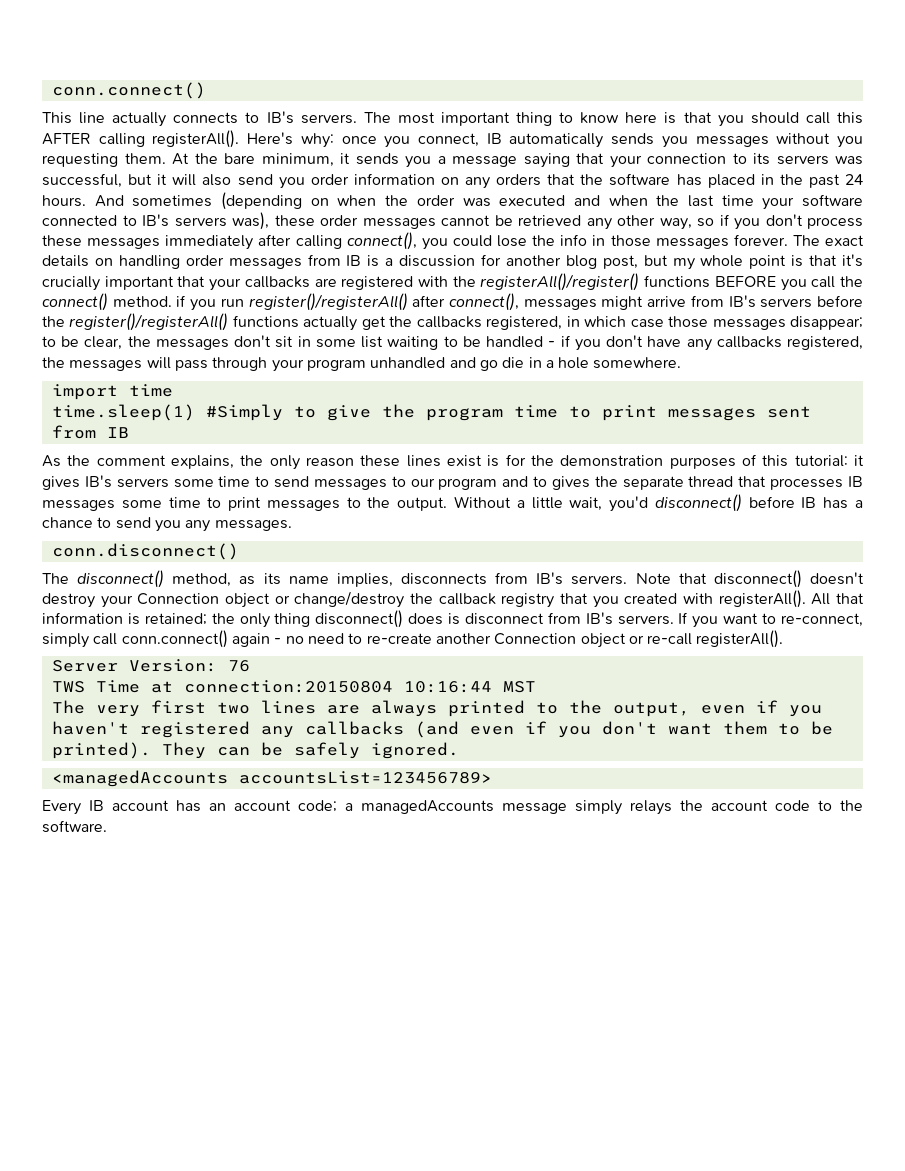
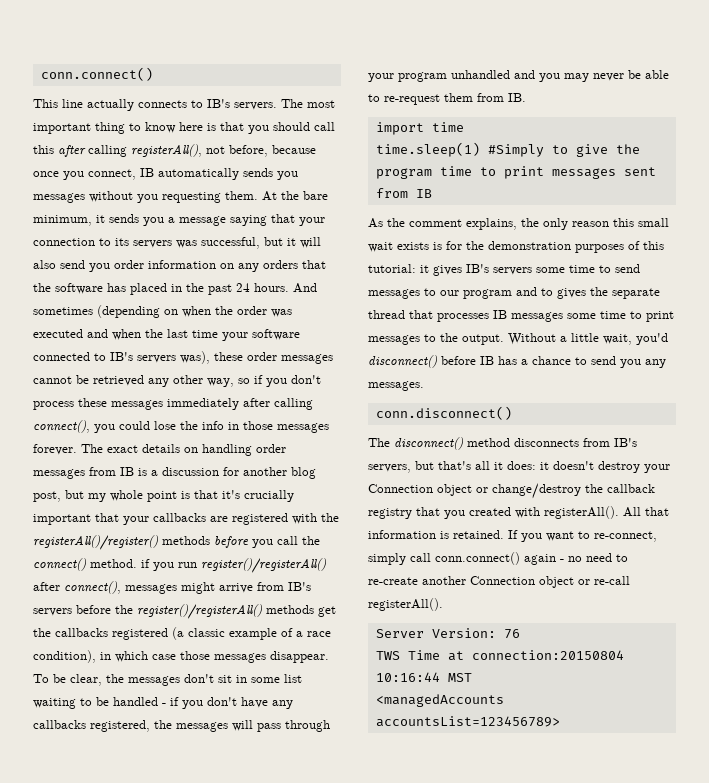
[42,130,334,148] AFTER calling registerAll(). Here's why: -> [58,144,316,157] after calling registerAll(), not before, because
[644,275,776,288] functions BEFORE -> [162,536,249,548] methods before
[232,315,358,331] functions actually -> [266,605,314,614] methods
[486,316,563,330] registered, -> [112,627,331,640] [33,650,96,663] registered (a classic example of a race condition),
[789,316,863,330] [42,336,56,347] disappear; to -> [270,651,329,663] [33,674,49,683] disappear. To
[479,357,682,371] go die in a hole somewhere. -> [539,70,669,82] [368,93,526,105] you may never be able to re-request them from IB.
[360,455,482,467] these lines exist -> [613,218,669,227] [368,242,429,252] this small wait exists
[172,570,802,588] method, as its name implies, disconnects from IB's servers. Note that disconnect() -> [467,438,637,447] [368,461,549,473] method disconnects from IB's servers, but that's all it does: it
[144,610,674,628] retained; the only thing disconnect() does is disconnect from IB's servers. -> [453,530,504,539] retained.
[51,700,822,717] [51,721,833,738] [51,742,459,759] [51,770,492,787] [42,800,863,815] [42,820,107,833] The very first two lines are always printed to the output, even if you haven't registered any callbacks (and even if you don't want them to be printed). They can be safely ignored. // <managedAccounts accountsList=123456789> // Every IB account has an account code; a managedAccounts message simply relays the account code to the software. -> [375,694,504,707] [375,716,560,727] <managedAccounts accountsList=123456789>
...
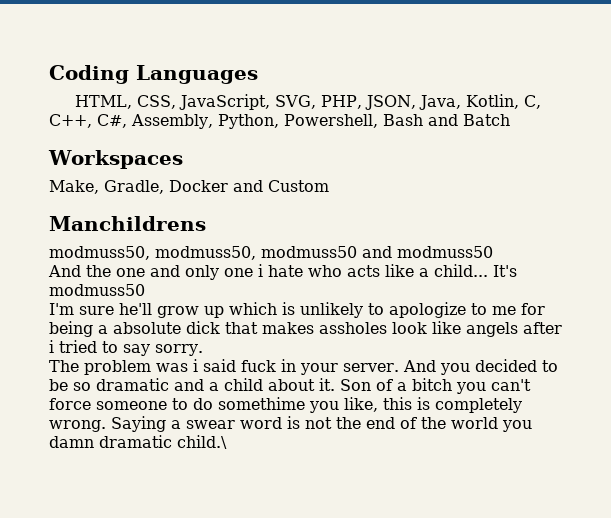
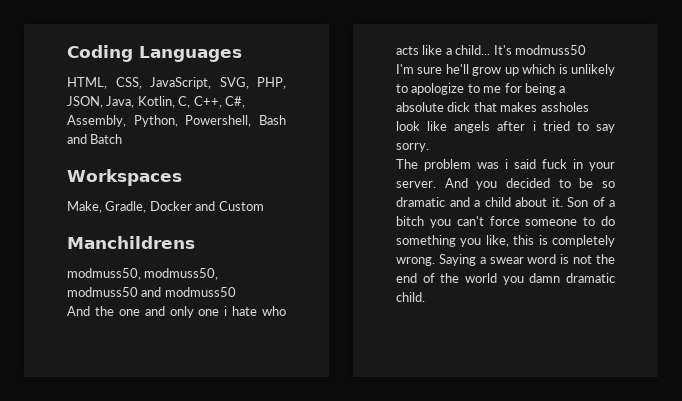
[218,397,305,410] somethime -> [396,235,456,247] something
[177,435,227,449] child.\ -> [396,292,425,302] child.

Required work:
Among the records above, only the lines between the line holding "[42,130,334,148] AFTER calling" and the line holding "[479,357,682,371] go die", inclusive, are to be output, exactly as written.

Answer section:
[42,130,334,148] AFTER calling registerAll(). Here's why: -> [58,144,316,157] after calling registerAll(), not before, because
[644,275,776,288] functions BEFORE -> [162,536,249,548] methods before
[232,315,358,331] functions actually -> [266,605,314,614] methods
[486,316,563,330] registered, -> [112,627,331,640] [33,650,96,663] registered (a classic example of a race condition),
[789,316,863,330] [42,336,56,347] disappear; to -> [270,651,329,663] [33,674,49,683] disappear. To
[479,357,682,371] go die in a hole somewhere. -> [539,70,669,82] [368,93,526,105] you may never be able to re-request them from IB.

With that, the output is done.